Segmentation is a marketing tactic that you’re probably familiar with. It is a way of grouping people and audiences by shared attributes and behaviors. For example, B2B marketers typically see value in segmenting their audiences by industry (such as healthcare, financial services, retail), company size (such as enterprise vs. small business), funnel stage (such as top, middle, bottom), stage of relationship (such as first-time visitor, returning visitor, target ABM account, customer, loyal advocate) — just to name a few.
There are many reasons that you would want to segment your audiences. With segmentation, you can target different campaigns to different groups, filter test results to see how they are impacting different audiences, and conduct research and analysis. I’ll dive deeper into these uses in an upcoming blog post, but before you can start grouping visitors or users, you need to understand the data sources you can leverage to build out these segments and which provide the basis for personalizing experiences for your prospects.
I recently attended B2B Marketing Exchange in Scottsdale, AZ, and I noticed that there was a lot of interest in what data could be used in B2B segmentation and personalization. So in this blog post, I’ll explain three of the main data sources B2B marketers can leverage which should give you plenty of ideas for your own business.
1. Situational Data
Although you may not be able to recognize most of your prospects and/or customers the first time they land on your website, you can still determine a lot about them based on their situational data. Are they coming from a referring site you have an advertising program with? You can use that knowledge to speak to that audience in a particular way. In what region are they based? With that information you can tell them about a specific event you’re hosting in their area (and help you identify the right salesperson to put them in touch with). With the right reverse IP lookup solution (such as Evergage’s B2B Detect), you can also identify their company name, industry, employee count, and revenue — which is hugely valuable, especially for ABM efforts.
All of this situational data can help you tailor your website to an individual even if you have no information about his or her unique interests.
2. Behavioral Data
You can learn quite a bit about someone the moment they land on your website, but you can learn even more by paying attention to what pages they’re viewing and, more importantly, the time they spend and how they behave on those pages. These are the activities that give you deeper insights into their true interests and intent. For example, even if you cannot identify someone’s industry from their IP address, once she starts engaging with insurance-related content on the website, you can infer that she is interested in the insurance industry. And if a return visitor is spending time browsing case studies, you can infer that she is further along in the buyer’s journey (not an early-stage researcher).
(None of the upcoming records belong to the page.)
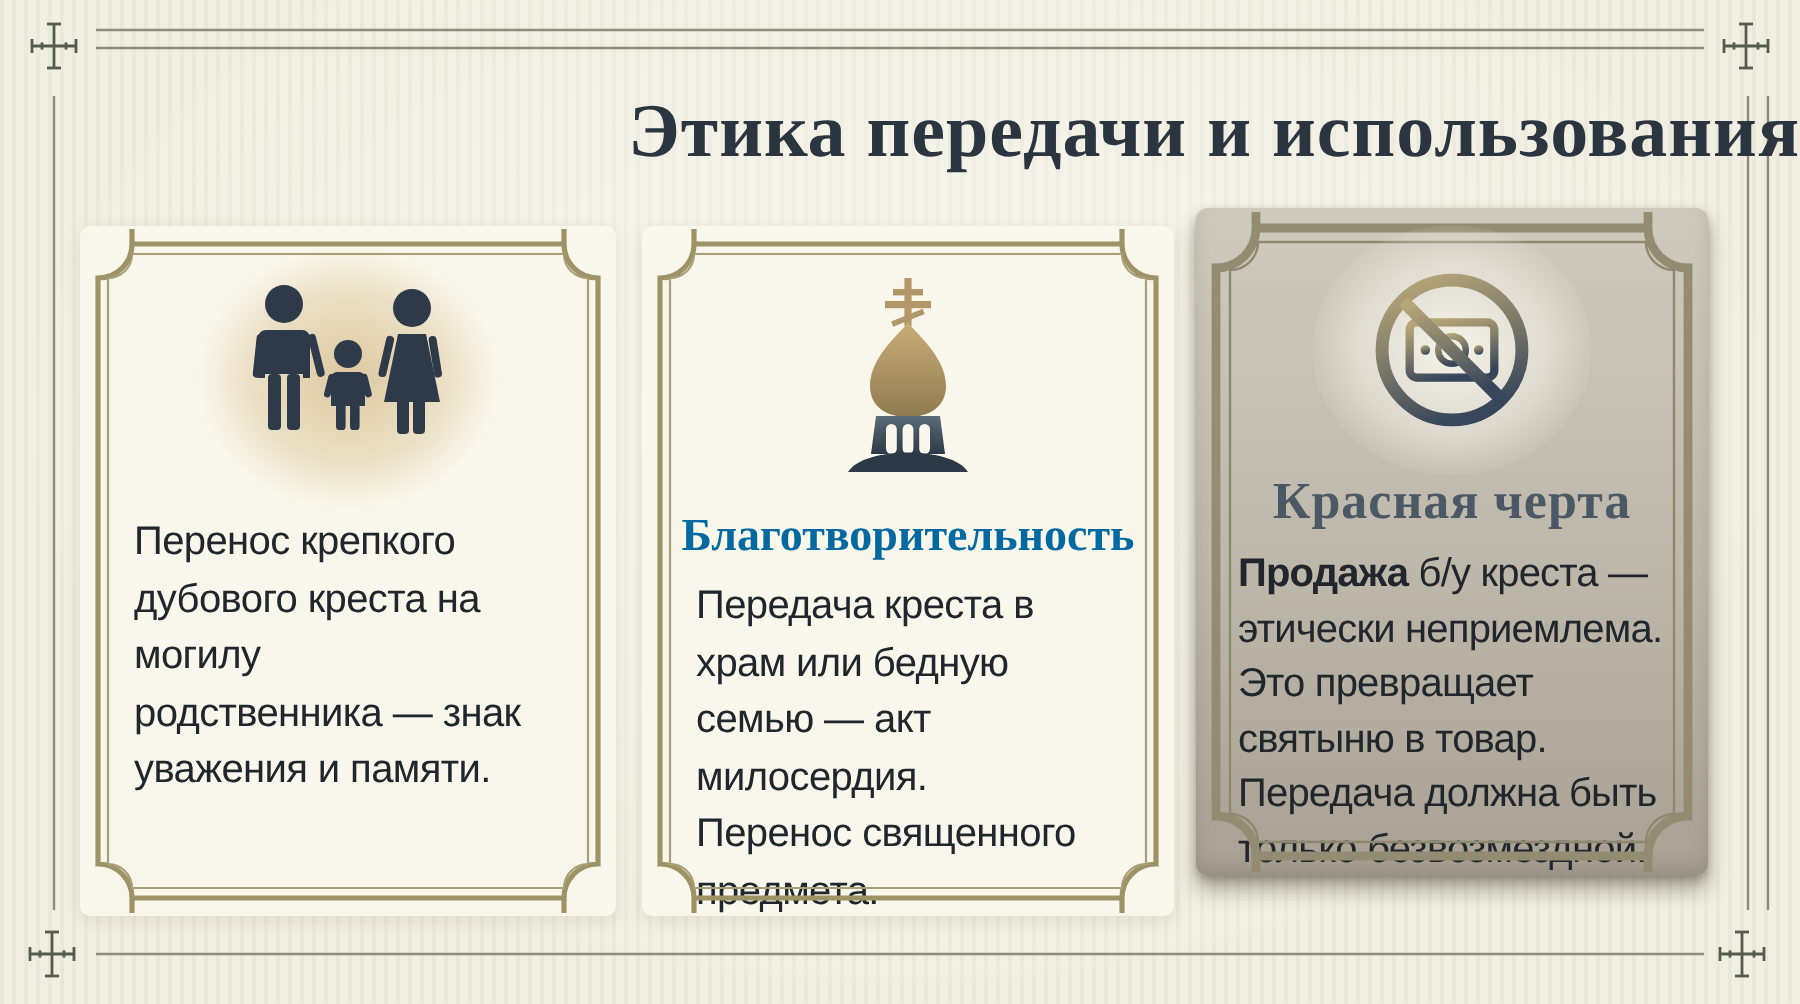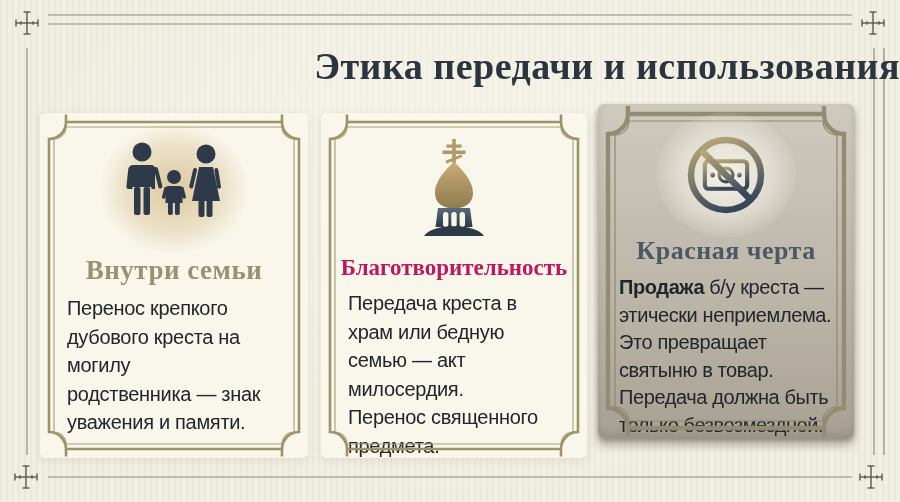--- a/index.html
+++ b/index.html
@@ -45,21 +45,21 @@
     background:radial-gradient(ellipse, rgba(198,162,96,.55) 0%, rgba(198,162,96,.28) 45%, rgba(198,162,96,0) 72%);}
   .glow.light{background:radial-gradient(ellipse, rgba(250,248,238,.9) 0%, rgba(250,248,238,.45) 48%, rgba(250,248,238,0) 75%);
     width:140px;height:125px;}
   .icon-svg{position:relative;}
 
   .card-heading{
     margin:4px 6px 8px;text-align:center;
     font-family:"Liberation Serif", serif;font-weight:700;
   }
   .card1 .card-heading{font-size:27px;color:#9b9171;letter-spacing:.5px;}
-  .card2 .card-heading{font-size:23px;color:#be185d;letter-spacing:0;}
+  .card2 .card-heading{font-size:23px;color:#0369a1;letter-spacing:0;}
   .card3 .card-heading{font-size:26px;color:#4b5865;letter-spacing:.5px;margin-top:2px;}
 
   .card-body{
     margin:6px 18px 0 27px;
     font-size:20px;line-height:28.5px;letter-spacing:-.3px;
     color:#20262b;white-space:pre-line;
   }
   .card3 .card-body{margin:8px 10px 0 21px;font-size:20px;line-height:27.5px;letter-spacing:-.4px;}
   .bold-lead{font-weight:700;}
 </style>
@@ -126,21 +126,20 @@
 
           <circle cx="95" cy="13" r="9.5"></circle>
           <path d="M88,26 h14 l7,34 h-28 Z"></path>
           <rect x="87.5" y="58" width="6" height="18" rx="2"></rect>
           <rect x="95.5" y="58" width="6" height="18" rx="2"></rect>
           <rect x="82.5" y="27" width="4" height="21" rx="2" transform="rotate(13 84.5 27)"></rect>
           <rect x="103" y="27" width="4" height="21" rx="2" transform="rotate(-9 105 27)"></rect>
         </g>
       </svg>
     </div>
-    <h2 class="card-heading">Внутри семьи</h2>
     <p class="card-body">Перенос крепкого
 дубового креста на
 могилу
 родственника — знак
 уважения и памяти.</p>
   </div>
 
   <div class="card cream card2">
     <svg class="card-frame" viewBox="0 0 266 345">
       <path d="M 26,9 H 240 A 17 17 0 0 0 257,26 V 319 A 17 17 0 0 0 240,336 H 26 A 17 17 0 0 0 9,319 V 26 A 17 17 0 0 0 26,9 Z

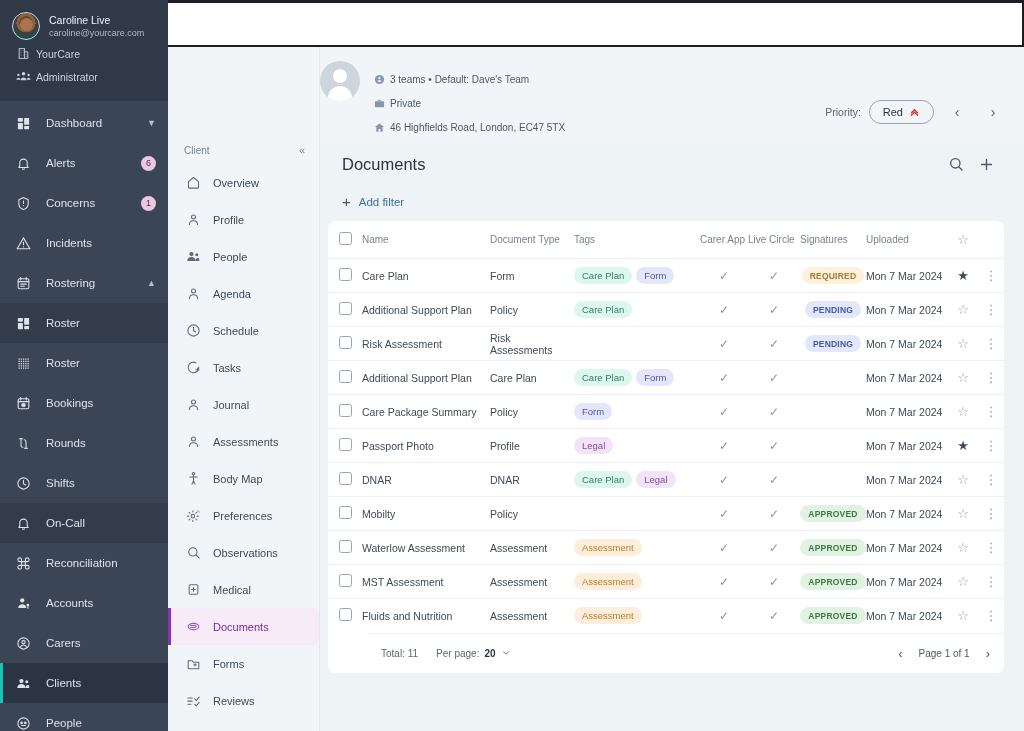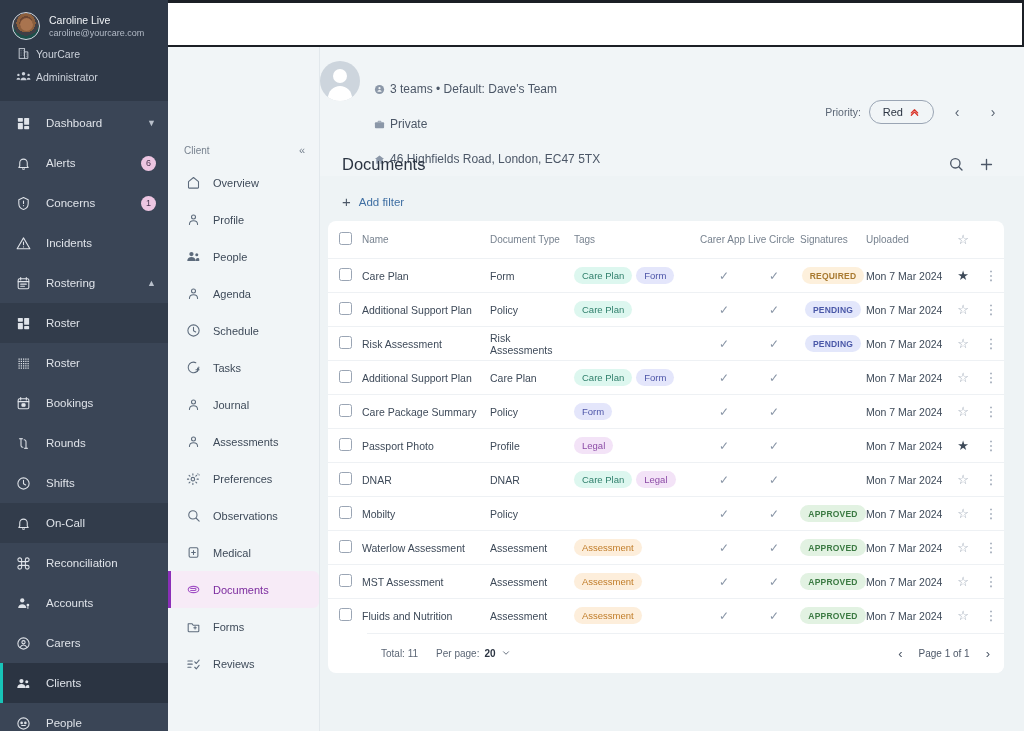--- a/index.html
+++ b/index.html
@@ -69,21 +69,21 @@
   .client-head { padding: 14px 20px 10px 152px; background: #f1f5f7; position: relative; }
   .ch-inner { display: flex; align-items: flex-start; }
   .ch-avatar {
     width: 40px; height: 40px; border-radius: 50%; background: #cdd5dd;
     flex: 0 0 40px; position: relative; overflow: hidden;
   }
   .ch-avatar::before { content:""; position:absolute; left:50%; top:8px; width:14px; height:14px; margin-left:-7px; border-radius:50%; background:#fff; }
   .ch-avatar::after  { content:""; position:absolute; left:50%; top:25px; width:24px; height:16px; margin-left:-12px; border-radius:12px 12px 0 0; background:#fff; }
   .ch-text { margin-left: 14px; }
   .ch-name { font-size: 15.5px; color: #2b3442; margin-bottom: 3px; }
-  .ch-row { display: flex; align-items: center; font-size: 12px; color: #4c5767; margin-top: 21px; }
+  .ch-row { display: flex; align-items: center; font-size: 10px; color: #4c5767; margin-top: 13px; }
   .ch-row .ic { width: 16px; flex: 0 0 16px; display: flex; align-items: center; }
 
   .priority {
     position: absolute; right: 18px; top: 52px;
     display: flex; align-items: center;
   }
   .priority .plabel { font-size: 10.5px; color: #5b6675; margin-right: 8px; }
   .pill-red {
     border: 1px solid #9aa5b4; border-radius: 14px;
     padding: 5px 13px; display: flex; align-items: center; gap: 6px;
@@ -534,20 +534,29 @@
               <svg width="15" height="15" viewBox="0 0 24 24" fill="none" stroke="#5d6b7c" stroke-width="1.7" stroke-linecap="round" stroke-linejoin="round">
                 <circle cx="12" cy="8" r="3.2"></circle>
                 <path d="M5.5 20c0-3.6 2.9-6 6.5-6s6.5 2.4 6.5 6"></path>
               </svg>
             </span>
             <span class="lbl">Assessments</span>
           </div>
           <div class="sub-item">
             <span class="ic">
               <svg width="15" height="15" viewBox="0 0 24 24" fill="none" stroke="#5d6b7c" stroke-width="1.7" stroke-linecap="round" stroke-linejoin="round">
+                <circle cx="12" cy="4.5" r="2"></circle>
+                <path d="M12 7v9M6 9.5h12M9.5 21l2.5-5 2.5 5"></path>
+              </svg>
+            </span>
+            <span class="lbl">Body Map</span>
+          </div>
+          <div class="sub-item">
+            <span class="ic">
+              <svg width="15" height="15" viewBox="0 0 24 24" fill="none" stroke="#5d6b7c" stroke-width="1.7" stroke-linecap="round" stroke-linejoin="round">
                 <circle cx="11" cy="13" r="2.8"></circle>
                 <path d="M11 6.5v-2M11 21.5v-2M4.3 13h-2M19.7 13h-2M6.3 8.3 4.9 6.9M17.1 19.1l-1.4-1.4M6.3 17.7l-1.4 1.4M17.1 6.9l-1.4 1.4"></path>
                 <path d="M19 4.5v.2M21 6v.2"></path>
               </svg>
             </span>
             <span class="lbl">Preferences</span>
           </div>
           <div class="sub-item">
             <span class="ic">
               <svg width="15" height="15" viewBox="0 0 24 24" fill="none" stroke="#5d6b7c" stroke-width="1.7" stroke-linecap="round" stroke-linejoin="round">

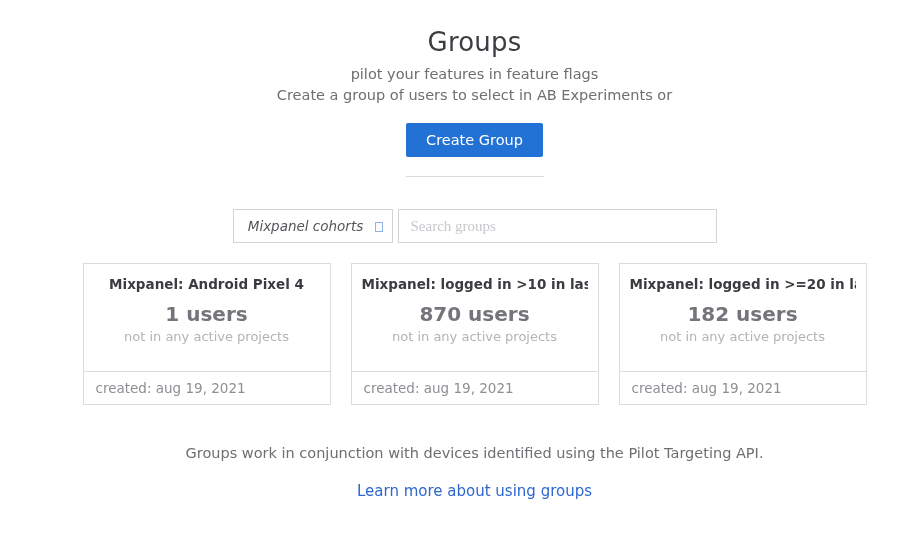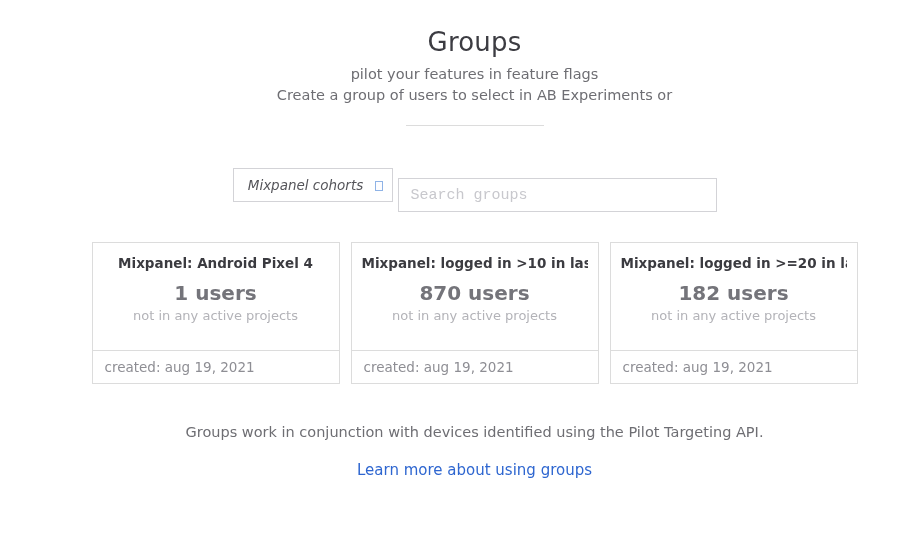--- a/index.html
+++ b/index.html
@@ -75,33 +75,32 @@
     right: 9px; top: 12px;
     width: 8px; height: 10px;
     border: 1px solid #8fb3e6;
     background: #fdfdff;
   }
   .search-input {
     width: 319px; height: 34px;
     border: 1px solid #d3d3d7;
     padding: 0 12px;
     font-size: 15px;
-    font-family: Liberation Mono, monospace;
+    font-family: Liberation Serif, serif;
     color: #55555a;
     outline: none;
+  }
+  .search-input::placeholder { color: #c8c8cd; opacity: 1; }
+
+  
+  .cards-row {
     margin-top: 20px;
-  }
-  .search-input::placeholder { color: #c8c8cd; opacity: 1; }
-
-  
-  .cards-row {
-    margin-top: 30px;
     display: flex;
     justify-content: center;
-    gap: 11px;
+    gap: 20px;
     align-items: flex-end;
   }
   .group-card {
     width: 248px;
     border: 1px solid #dcdcdc;
     background: #ffffff;
   }
   .card-body {
     height: 107px;
     padding: 12px 10px 0;
@@ -157,20 +156,21 @@
 <body>
 
 <div class="page">
 
   <div class="header">
     <h1 class="page-title">Groups</h1>
     <div class="subtitle">
       <div>pilot your features in feature flags</div>
       <div>Create a group of users to select in AB Experiments or</div>
     </div>
+    <button class="create-btn">Create Group</button>
     <hr class="title-divider">
   </div>
 
   <div class="filter-row">
     <div class="cohort-select">
       <span class="select-label">Mixpanel cohorts</span>
       <span class="square-glyph"></span>
     </div>
     <input class="search-input" type="text" placeholder="Search groups" style="">
   </div>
You should also pay attention to how far someone scrolls down a page to understand the amount of content consumed.
Based on all of this information, a B2B marketer can tailor her website to show visitors their favorite topic or category of content that matches their stage of the funnel, and recommend content they may have missed as they make their way through your site. If they go to exit the site before viewing any resources, you can show them a message highlighting something relevant they may have missed before they leave for good.
3. Profile Data
Once you are able to identify a visitor (through an email address or other identifier), you can take information from your marketing automation solution or CRM to further personalize their experience. That includes information on whether or not the visitor is a current customer, whether her company is a target account, or if she has ever spoken to a salesperson. In this way, you’re already leveraging the information you’ve gathered on a person or account and making their experience even more relevant.
Additionally, when you’re able to identify someone, you can take into account any behaviors they have taken in other channels (such as how she has engaged with the mobile site or which emails she has clicked through).
All of this information (as well as the data from the previous two categories) can be stored in a single profile for each individual or account (see below for an example).
With these three data sources, you can start to group your users by any of the above categories, or even mix them together. For example, you could make a segment of visitors in the tech industry who are researching your solution, or use profile data to target VPs of Marketing who are interested in demand generation. With Evergage, there is no limit to the number of segments you can create, or how narrow or broad your segments can be. If you have access to the data, you can create a segment around it.